The conference was told that 8,000 containers from Mayo pass through Waterford port annually, and that two firms alone in Ballina and Castlebar despatch 11,000 containers. The opportunity would be there to do a lot more of this business by rail, in a way that would by-pass more congested routes round Dublin.

The running down of freight by CIE, while it may make commercial sense to them, is not in the public interest. Few lines are overloaded, especially at night. Scotland, a country the same size and with a similar population of 5 million to Ireland, has allocated euro44 million over a three-year period to support rail freight.

All the main political parties were present in force in Castlebar to lend their support to the project, including Government Ministers Martin Cullen and Eamon O Cuiv, Fine Gael leader Enda Kenny, and Labour's Michael D Higgins, with a good quorum from the Seanad.

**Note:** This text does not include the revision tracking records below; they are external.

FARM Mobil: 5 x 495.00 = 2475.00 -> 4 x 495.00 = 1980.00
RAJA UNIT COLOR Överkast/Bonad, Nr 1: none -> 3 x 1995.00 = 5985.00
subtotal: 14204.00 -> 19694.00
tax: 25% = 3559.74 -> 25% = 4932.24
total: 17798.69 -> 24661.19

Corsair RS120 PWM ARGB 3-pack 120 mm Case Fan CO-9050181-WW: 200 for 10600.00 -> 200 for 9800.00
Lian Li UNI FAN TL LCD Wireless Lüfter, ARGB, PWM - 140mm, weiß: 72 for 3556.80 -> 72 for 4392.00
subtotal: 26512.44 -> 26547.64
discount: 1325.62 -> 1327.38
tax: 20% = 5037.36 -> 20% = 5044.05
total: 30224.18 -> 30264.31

It is a public transport project which will complement the modernised radial lines to the west from Dublin. A positive decision to rebuild the whole line, in consecutive phases, is now confidently expected from the Government within months, particularly since there has been a significant underspend so far in the public transport allocation for the BMW region under the current National Development Plan.

If parts of the country far from Dublin are given the infrastructural improvements at relatively modest cost that will make all the difference to people's lives, they will not begrudge the heavy investment that is required in and around the capital. There is often as much satisfaction in restoring something abandoned as building something entirely new.

The late John Healy wrote a book on the closure of the railway line as a metaphor for the abandonment of Charlestown and the north-west, based on Irish Times articles entitled "No one shouted stop". Just as Knock airport is a monument to the memory of Mgr Horan, the restored western rail corridor will be a testament to visionaries like John Healy and Fr Mac Greil, to the energy of the West-on-Track organisation and the Western Development Commission, the elected members and officials of all adjacent local authorities, and the Government that will have approved it.